16-43 Methods of joint-cost allocation, comprehensive. Kardash Cosmetics purchases flowers
in bulk and processes them into perfume. From a certain mix of petals, the firm uses Process A to
generate Seduction, its high-grade perfume, as well as a certain residue. The residue is then further
treated, using Process B, to yield Romance, a medium-grade perfume. An ounce of residue
typically yields an ounce of Romance.
In July, the company used 25,000 pounds of petals. Costs involved in Process A, i.e.,
reducing the petals to Seduction and the residue, were:
Direct Materials – $440,000; Direct Labor – $220,000; Overhead Costs – $110,000.
The additional costs of producing Romance in Process B were:
Direct Materials – $22,000; Direct Labor – $50,000; Overhead Costs – $40,000.
During July, Process A yielded 7,000 ounces of Seduction and 49,000 ounces of residue.
From this, 5,000 ounces of Seduction were packaged and sold for $109.50 an ounce. Also,
28,000 ounces of Romance were processed in Process B and then packaged and sold for $31.50
an ounce. The other 21,000 ounces remained as residue.

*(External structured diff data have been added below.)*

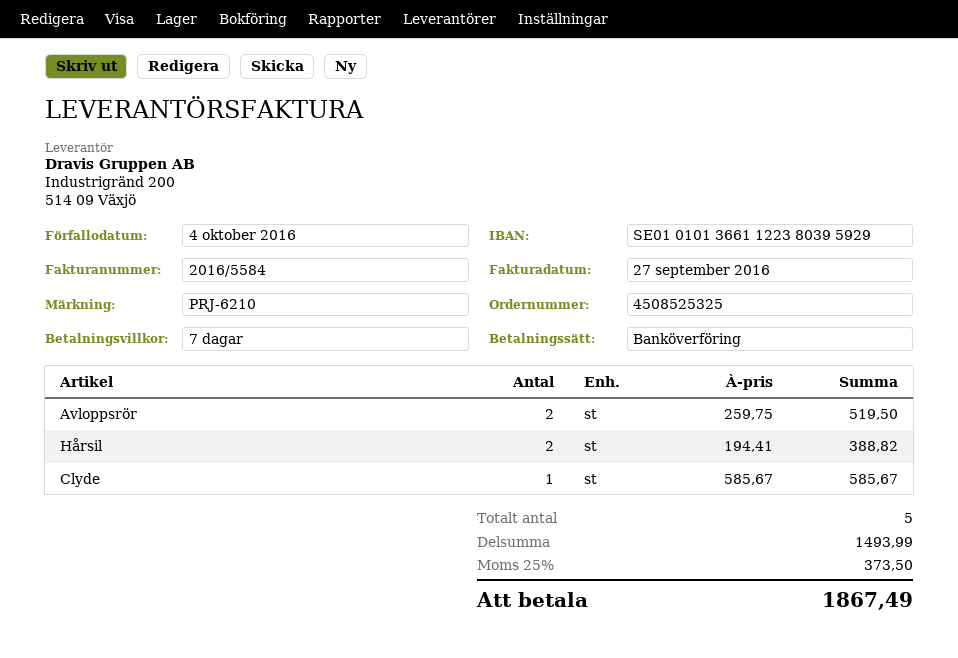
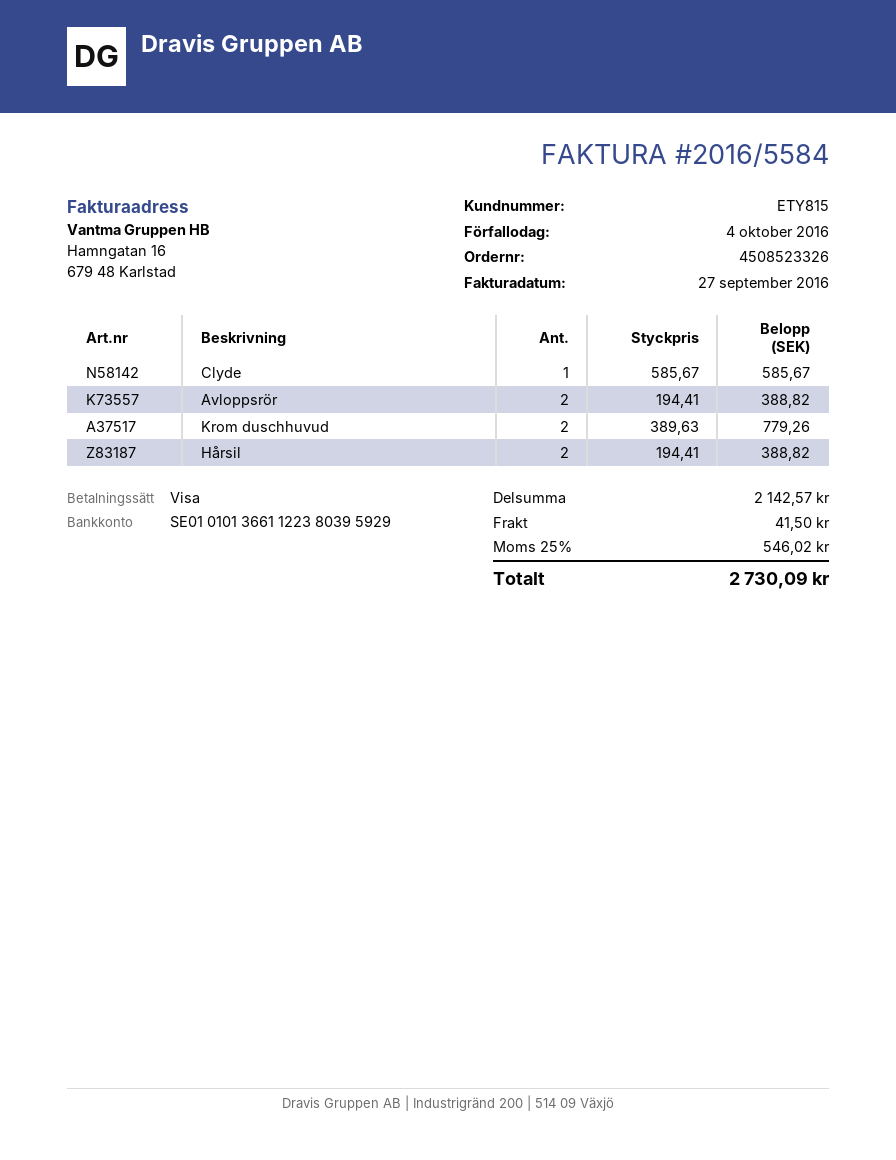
order number: 4508525325 -> 4508523326
payment method: bank transfer -> Visa
Avloppsrör: 2 x 259.75 = 519.50 -> 2 x 194.41 = 388.82
Krom duschhuvud: none -> 2 x 389.63 = 779.26
subtotal: 1493.99 -> 2142.57
shipping: none -> 41.50
tax: 25% = 373.50 -> 25% = 546.02
total: 1867.49 -> 2730.09

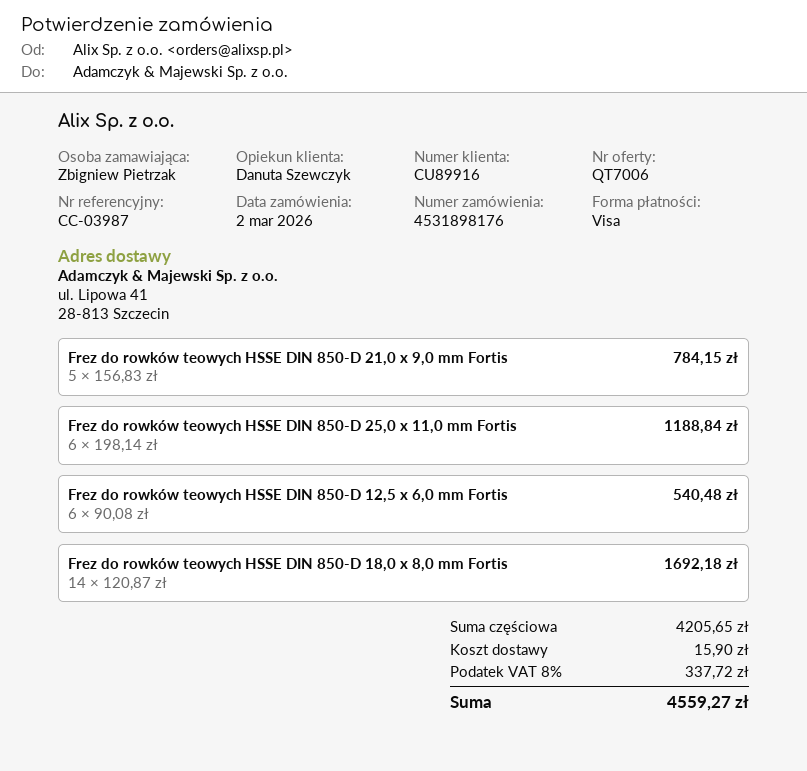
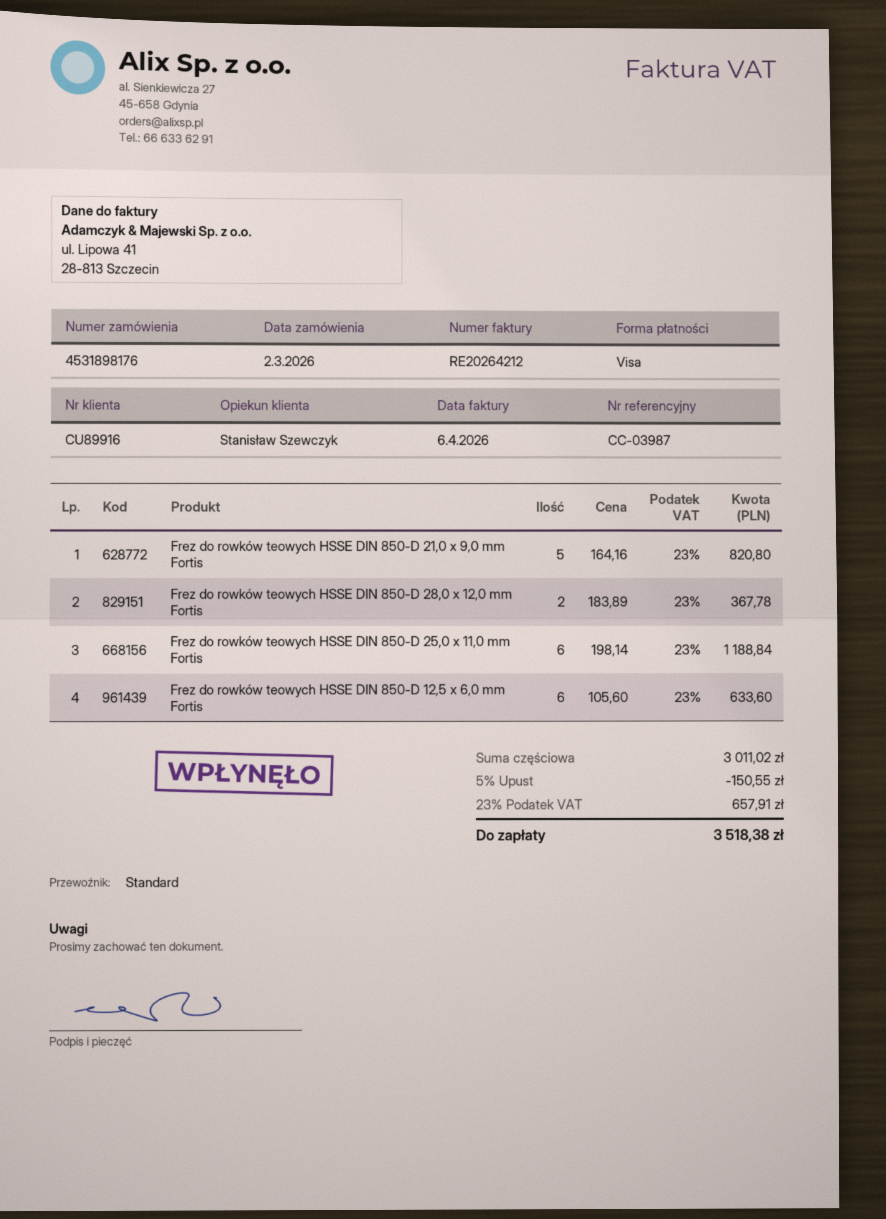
sales rep: Danuta Szewczyk -> Stanisław Szewczyk
Frez do rowków teowych HSSE DIN 850-D 21,0 x 9,0 mm Fortis: 5 x 156.83 = 784.15 -> 5 x 164.16 = 820.80
Frez do rowków teowych HSSE DIN 850-D 12,5 x 6,0 mm Fortis: 6 x 90.08 = 540.48 -> 6 x 105.60 = 633.60
Frez do rowków teowych HSSE DIN 850-D 18,0 x 8,0 mm Fortis: 14 x 120.87 = 1692.18 -> none
Frez do rowków teowych HSSE DIN 850-D 28,0 x 12,0 mm Fortis: none -> 2 x 183.89 = 367.78
subtotal: 4205.65 -> 3011.02
discount: none -> 5% = 150.55
shipping: 15.90 -> none
tax: 8% = 337.72 -> 23% = 657.91
total: 4559.27 -> 3518.38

Packaging costs incurred were $137,500
for Seduction and $196,000 for Romance. The firm has no beginning inventory on July 1.
If it so desired, the firm could have sold unpackaged Seduction for $56 an ounce and the
residue from Process A for $24 an ounce.
Required:
1. What is the joint cost of the firm to be allocated to Seduction and Romance?
2. Under the physical measure method, how would the joint costs be allocated to Seduction and
Romance?
3. Under the sales value at splitoff method, what portion of the joint costs would be allocated to
Seduction and Romance, respectively?
4. What is the estimated net realizable value per ounce of Seduction and Romance?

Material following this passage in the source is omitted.